Re: $ua->sinple_request($request)

Gisle Aas (gisle@aas.no)
25 Mar 1999 22:44:14 +0100


Ibon Aizpurua <epiola@jet.es> writes:

> In the swishspider (SWISH-E search engine) there is:
> $response=$ua->sinple_request($request)
>  
> With this you are carrying an entire page. That's
> right because your purpose is index all of pages.
> But I'm trying to carry only some lines, because first
> I want know if that page is written in certain language (in my case
> euskara -the language of the Basque Country) and then
> if it is so, carry the entire page. I want do that because
> don't want spend the time carrying page that I won't index.
> I try the next:
> $response=$ua->sinple_request($request,'file_to_examine',size);
> But doing this in the 'file_to_examine' I have the entire page-code
> and not only the size I put.
> -Can you help me???

You need to use the callback version of $ua->simple_request().  The
callback will then have to collect text until you know the language,
and then you can abort the request by die-ing.
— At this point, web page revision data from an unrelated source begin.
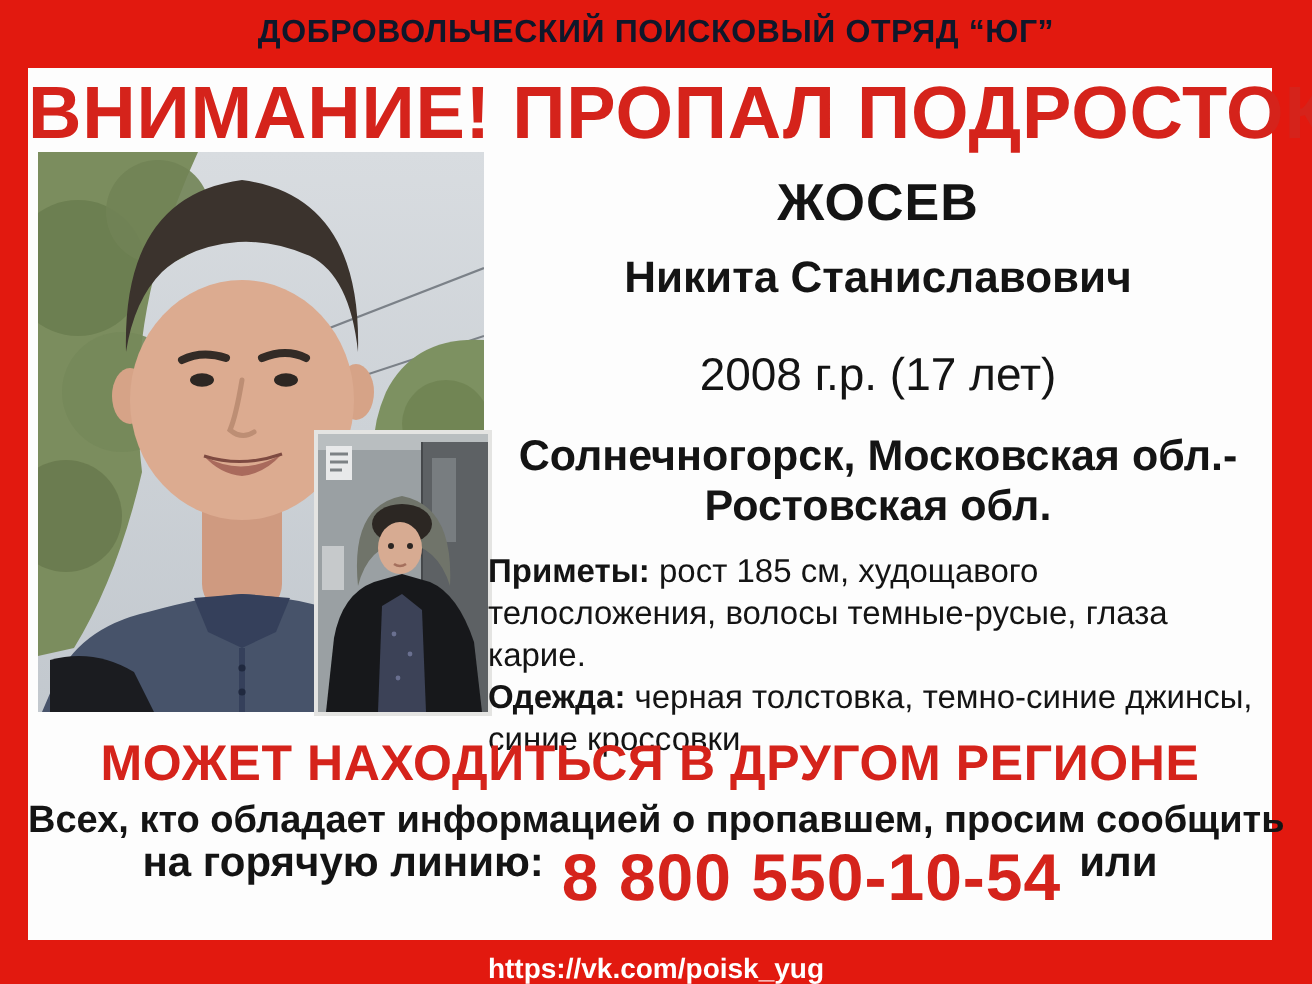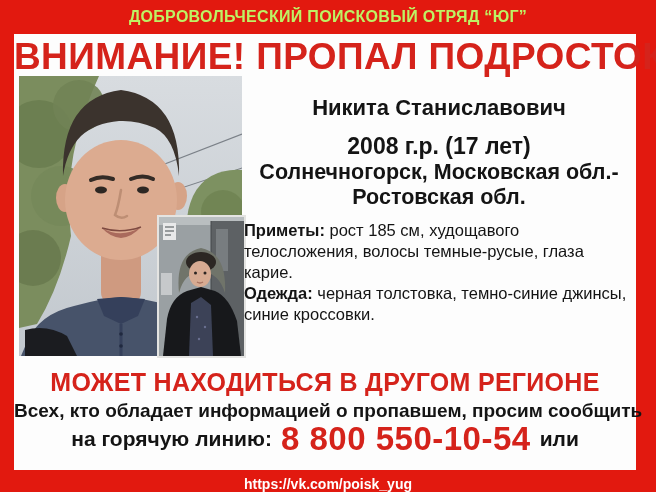--- a/index.html
+++ b/index.html
@@ -5,58 +5,58 @@
   html,body { margin:0; padding:0; }
   .poster {
     position:relative; width:656px; height:492px; overflow:hidden;
     background: var(--red-primary, #e2190f);
     font-family:"Liberation Sans", sans-serif;
     -webkit-font-smoothing:antialiased;
   }
   .topbar {
     position:absolute; top:0; left:0; width:100%; height:34px;
     display:flex; align-items:center; justify-content:center;
-    color:#bef264; font-weight:bold; font-size:16px; letter-spacing:.3px;
+    color:#0f172a; font-weight:bold; font-size:16px; letter-spacing:.3px;
   }
   .sheet {
     position:absolute; left:14px; top:34px; width:622px; height:436px;
     background: var(--sheet-white, #fdfdfd);
   }
   .headline {
     margin:0; padding-top:4px; text-align:center;
     font-size:37px; font-weight:800; line-height:1.0; letter-spacing:.4px;
     color: var(--red-text, #d5231b); white-space:nowrap;
   }
   .photo-main { position:absolute; left:5px; top:42px; width:223px; height:280px; background:#c9ced4; }
   .photo-main svg, .photo-inset svg { width:100%; height:100%; display:block; }
   .photo-inset {
     position:absolute; left:145px; top:183px; width:85px; height:139px;
     outline:2px solid #e4e4e2; background:#9aa0a3;
   }
   .info { position:absolute; left:230px; top:52px; width:390px; text-align:center; color:var(--text-black,#141414); }
   .surname { font-size:26px; font-weight:800; letter-spacing:.5px; }
   .name    { font-size:22px; font-weight:800; margin-top:9px; }
-  .birth   { font-size:23px; font-weight:700; margin-top:12px; }
-  .region  { font-size:21.5px; font-weight:800; line-height:1.16; white-space:nowrap; }
+  .birth   { font-size:23px; font-weight:400; margin-top:22px; }
+  .region  { font-size:21.5px; font-weight:800; margin-top:15px; line-height:1.16; white-space:nowrap; }
   .details { text-align:left; margin-top:10px; font-size:16.5px; line-height:21px; color:var(--text-black,#141414); }
   .details p { margin:0; }
   .details .status { font-weight:800; font-size:17px; white-space:nowrap; }
   .details b { font-weight:700; }
   .alert {
     position:absolute; left:0; right:0; top:334px; text-align:center;
     font-size:25px; font-weight:800; letter-spacing:.3px; white-space:nowrap;
     color: var(--red-text, #d5231b);
   }
   .contact1 {
     position:absolute; left:0; right:0; top:366px; text-align:right;
     font-size:19px; font-weight:800; white-space:nowrap; color:var(--text-black,#141414);
   }
   .contact2 {
     position:absolute; left:0; right:0; top:386px;
-    display:flex; justify-content:center; align-items:center; gap:9px;
+    display:flex; justify-content:center; align-items:flex-start; gap:9px;
     font-weight:800; color:var(--text-black,#141414);
   }
   .c-pre, .c-or { font-size:21px; }
   .c-phone { font-size:33px; letter-spacing:.5px; color:var(--red-text,#d5231b); }
   .footer {
     position:absolute; left:0; bottom:0; width:100%; height:22px;
     display:flex; align-items:flex-end; justify-content:center; gap:55px;
     color:#fff; font-weight:bold; font-size:14px;
   }
 </style>
@@ -135,20 +135,21 @@
         <path d="M38,65 q3,2 6,0" stroke="#a5705d" stroke-width="1.3" fill="none"></path>
         <path d="M4,139 L8,102 Q12,80 28,74 L42,70 L56,74 Q70,80 78,104 L82,139 Z" fill="#17181b"></path>
         <path d="M30,139 L32,86 L42,80 L52,88 L54,139 Z" fill="#3c4257"></path>
         <circle cx="38" cy="100" r="1.2" fill="#6a7090"></circle>
         <circle cx="46" cy="110" r="1.2" fill="#6a7090"></circle>
         <circle cx="40" cy="122" r="1.2" fill="#6a7090"></circle>
       </svg>
     </div>
 
     <section class="info">
+      <div class="surname">ЖОСЕВ</div>
       <div class="name">Никита Станиславович</div>
       <div class="birth">2008 г.р. (17 лет)</div>
       <div class="region">
         <div>Солнечногорск, Московская обл.-</div>
         <div>Ростовская обл.</div>
       </div>
       <div class="details">
         <p><b>Приметы:</b><span> рост 185 см, худощавого телосложения, волосы темные-русые, глаза карие.</span></p>
         <p><b>Одежда:</b><span> черная толстовка, темно-синие джинсы, синие кроссовки.</span></p>
       </div>

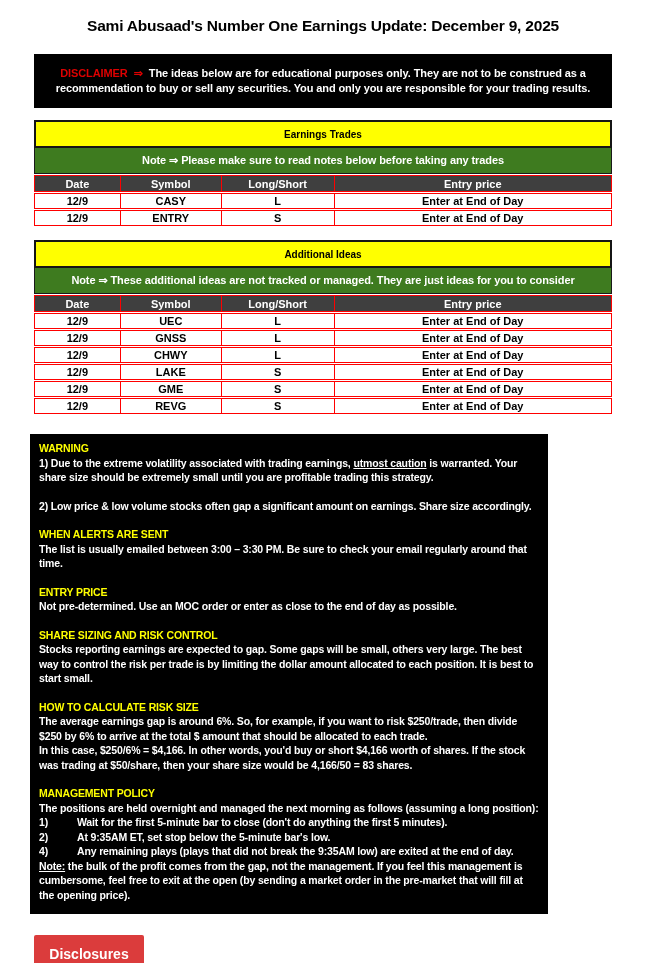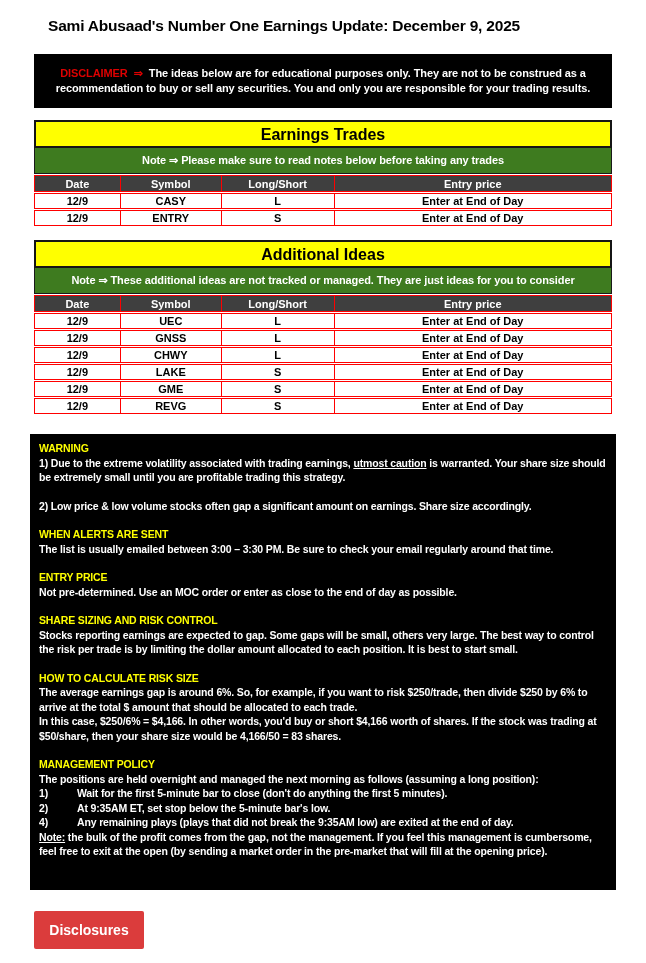--- a/index.html
+++ b/index.html
@@ -8,24 +8,23 @@
   body {
     width: 646px; height: 963px;
     font-family: "Liberation Sans", sans-serif;
     font-weight: 700;
     color: #000;
     overflow: hidden;
     position: relative;
   }
   .page-title {
     padding-top: 17px;
-    text-align: left;
+    text-align: center;
     font-size: 15.5px;
     letter-spacing: -0.2px;
-    padding-left: 48px;
   }
   .content { width: 578px; margin: 0 auto; }
 
   
   .disclaimer {
     margin-top: 19px;
     background: #000;
     color: #fff;
     font-size: 11px;
     line-height: 15px;
@@ -35,21 +34,21 @@
   }
   .disclaimer .dlabel { color: var(--disclaimer-red, #dd0000); }
   .disclaimer .darrow { color: var(--disclaimer-red, #dd0000); padding: 0 6px; }
 
   
   .trade-block { margin-top: 12px; }
   .tbl-title {
     background: var(--title-bar-yellow, #ffff00);
     border: 2px solid #151515;
     text-align: center;
-    font-size: 16px;
+    font-size: 10px;
     height: 28px;
     line-height: 25px;
   }
   .tbl-note {
     background: var(--note-bar-green, #3e7b1f);
     border: 1px solid #1a1a1a;
     border-top: none;
     color: #fff;
     text-align: center;
     font-size: 11px;
@@ -79,21 +78,21 @@
     color: #fff;
     height: 17px;
     font-weight: 700;
   }
   table.trades td { height: 16px; background: #fff; margin-top: 16px; }
 
   
   .notes {
     margin-top: 19px;
     margin-left: -4px;
-    width: 586px;
+    width: 518px;
     background: #000;
     color: #fff;
     font-size: 10.5px;
     line-height: 14.5px;
     letter-spacing: -0.15px;
     padding: 7px 9px 12px 9px;
     min-height: 456px;
   }
   .note-h { color: var(--section-heading-yellow, #ffff00); }
   .note-sec { margin-top: 14px; }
Something like this (untested):

  my $ok_it_is_euskara;
  $ua->simple_request($request,
                      sub {
                         my($chunk, $res) = @_;
                         if ($ok_it_is_euskara) {
                              print FILE $chunk;
                              return;
                         }

                         $res->add_content($chunk);
                         die "Not text" unless $res->content_type =~ m:^text/:

                         my $c = $res->content_ref;
                         if (looks_like_euskara($c)) {
                             $ok_it_is_euskara++;
                             open(FILE, ">filename") || die "Can't open file: $!";
                             print FILE $$c;
                         } elsif (length($$c) > 512) {
                             die "Wrong language";
                         }
                      }
  if ($ok_it_is_euskara) {
      close(FILE);
      # do something about it
  }

  sub looks_like_euskara { my $textref = shift; .... }


Regards,
Gisle